The cabal of plaintiff players claimed this system (a) contravened specific provisions of the (then) Trade Practices Act, and (b) contravened the common law on the basis the rules constituted an unreasonable restraint of trade. The players’ case failed at first instance and on appeal in proving statutory breaches. The players failed on their unreasonable restraint case at trial.
But that final limb of the players’ case, claiming a breach of the common law doctrine guarding against unreasonable restraints of trade, became the focus of the Full Federal Court’s examination.
There was no debate that the internal draft constituted a restraint of the players’ trade. However, the restraint would only be reasonable if it did no more than strictly necessary to protect the interests of the league and its clubs, having regard also to the interests of the players. Put another way, a restraint must afford no more than adequate protection to the party in whose favour it is imposed.

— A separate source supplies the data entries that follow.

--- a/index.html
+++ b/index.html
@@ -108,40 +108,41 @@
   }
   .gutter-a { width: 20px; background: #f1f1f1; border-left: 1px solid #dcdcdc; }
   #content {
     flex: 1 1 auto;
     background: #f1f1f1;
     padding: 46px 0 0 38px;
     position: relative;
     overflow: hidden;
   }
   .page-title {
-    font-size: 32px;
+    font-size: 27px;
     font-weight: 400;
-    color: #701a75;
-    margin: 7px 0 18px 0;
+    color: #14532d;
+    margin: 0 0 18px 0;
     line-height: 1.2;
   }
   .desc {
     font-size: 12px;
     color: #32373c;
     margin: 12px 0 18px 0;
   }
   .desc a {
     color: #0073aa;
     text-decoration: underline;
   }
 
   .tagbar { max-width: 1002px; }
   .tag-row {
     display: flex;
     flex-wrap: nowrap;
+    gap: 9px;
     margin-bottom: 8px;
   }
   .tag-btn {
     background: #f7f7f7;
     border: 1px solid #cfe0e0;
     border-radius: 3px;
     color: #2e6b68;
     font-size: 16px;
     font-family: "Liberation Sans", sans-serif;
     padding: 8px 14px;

On the question of reasonableness, the court asked two questions. First, would the interests of the governing league be placed into peril if the internal draft was never implemented? Second, did other means exist to protect the league’s interests in ensuring competitive uncertainty?
On the first question, the evidence painted a picture of a league that was very competitive, although it hadn’t reached such a state of equal competition that no improvement in competitiveness was achievable. Clubs weren’t poaching players mid-season; it wasn’t clear how the draft would offer the league any shield of protection.

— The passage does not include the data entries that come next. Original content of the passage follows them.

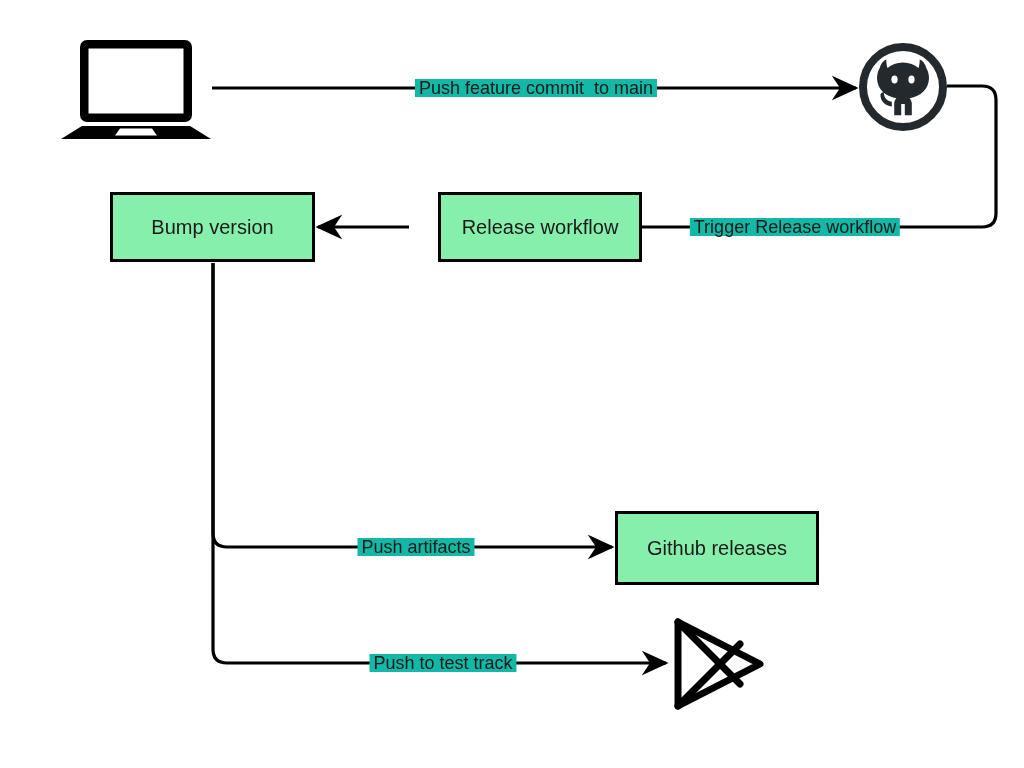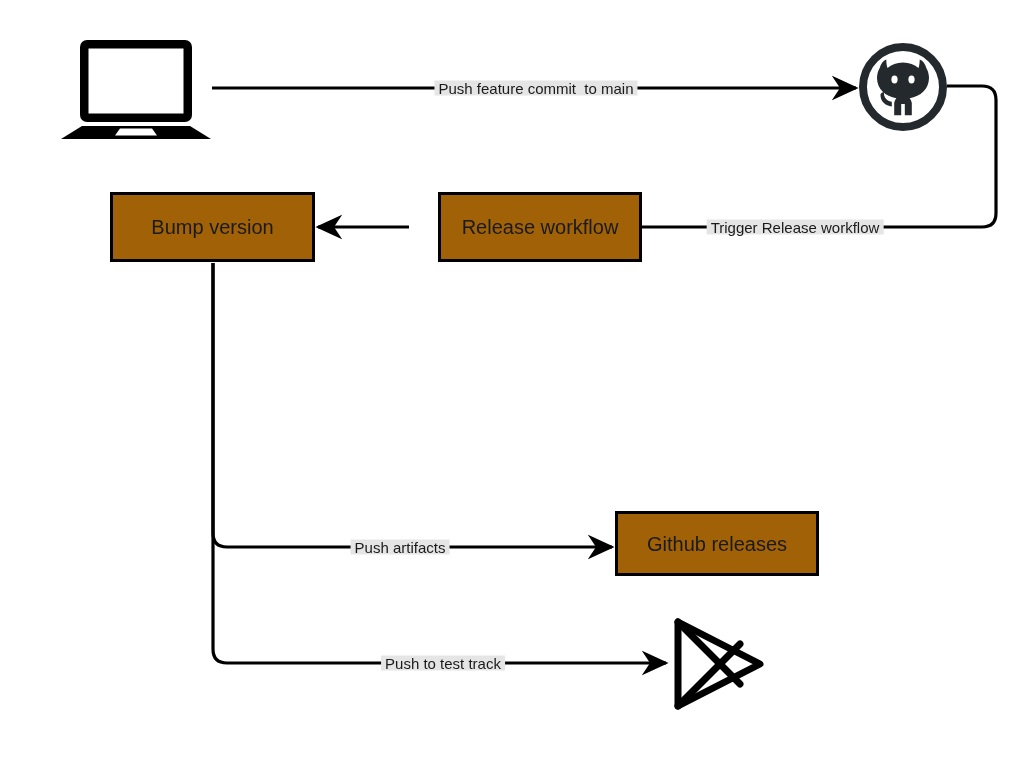--- a/index.html
+++ b/index.html
@@ -23,38 +23,38 @@
     position: absolute;
     top: 0;
     left: 0;
     width: 1024px;
     height: 768px;
   }
   .node-box {
     position: absolute;
     box-sizing: border-box;
     border: 3px solid #000000;
-    background: #a16207;
+    background: #86efac;
     display: flex;
     align-items: center;
     justify-content: center;
   }
   .node-label {
     font-family: "Liberation Sans", sans-serif;
     font-size: 20px;
     color: #1a1a1a;
     line-height: 1;
     white-space: nowrap;
   }
   .edge-label {
     position: absolute;
     font-family: "Liberation Sans", sans-serif;
-    font-size: 15px;
+    font-size: 18px;
     color: #1a1a1a;
-    background: #e5e5e5;
+    background: #14b8a6;
     white-space: pre;
     line-height: 1;
     padding: 0 4px;
     transform: translate(-50%, -50%);
   }
   .icon-wrap {
     position: absolute;
   }
 </style>
 </head>
@@ -131,25 +131,25 @@
   </div>
 
   <div class="node-box" style="left:110px; top:192px; width:205px; height:70px;">
     <span class="node-label">Bump version</span>
   </div>
 
   <div class="node-box" style="left:410px; top:192px; width:204px; height:70px;margin-left:28px;">
     <span class="node-label">Release workflow</span>
   </div>
 
-  <div class="node-box" style="left:615px; top:511px; width:204px; height:65px;">
+  <div class="node-box" style="left:615px; top:511px; width:204px; height:74px;">
     <span class="node-label">Github releases</span>
   </div>
 
   <div class="edge-label" style="left:536px; top:88px;">Push feature commit  to main</div>
 
   <div class="edge-label" style="left:795px; top:227px;text-align:center;">Trigger Release workflow</div>
 
-  <div class="edge-label" style="left:400px; top:547px;">Push artifacts</div>
+  <div class="edge-label" style="left:416px; top:547px;">Push artifacts</div>
 
   <div class="edge-label" style="left:443px; top:663px;">Push to test track</div>
 
 </div>
 
 </body></html>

On the second question, the parallel existence of a salary cap was determined to be of importance; preventing overspending while at the same time providing a natural equilibrium in terms of the setting of player salaries. In finalising the appeal, the Full Federal Court struck down the internal draft as being an unreasonable restraint.
The restraints imposed by player drafts strike at the essential interest of each player in being free to play with the club of their choice. That restraint is void unless shown to provide no more than adequate protection to the interests of the sporting bodies that impose those rules. In the case of rugby league’s internal draft introduced over three decades ago, it was struck down by the Full Federal Court on that basis.
None of that means that a external, rookie-only draft would likewise be struck down on the basis of it being contrary to the common law. A rookie draft is different; a more robust argument can be made for its introduction in terms of distributing talent on a more equal basis, where rookie salaries might also be effectively set in stone to nullify the contention that a player is financially hamstrung by a particular club selecting him. For these reasons, it’s important to distinguish the legitimacy of a rookie draft, from the internal draft struck down in the early 1990s; they’re two different systems.
But the evidence, data and rationale as to why a draft is needed must be compellingly comprehensive, and coupled with actual agreement from the affected players and their representative body. There must be a codification in the players’ collective bargaining instruments. Otherwise, another lawyers’ picnic is the likely consequence.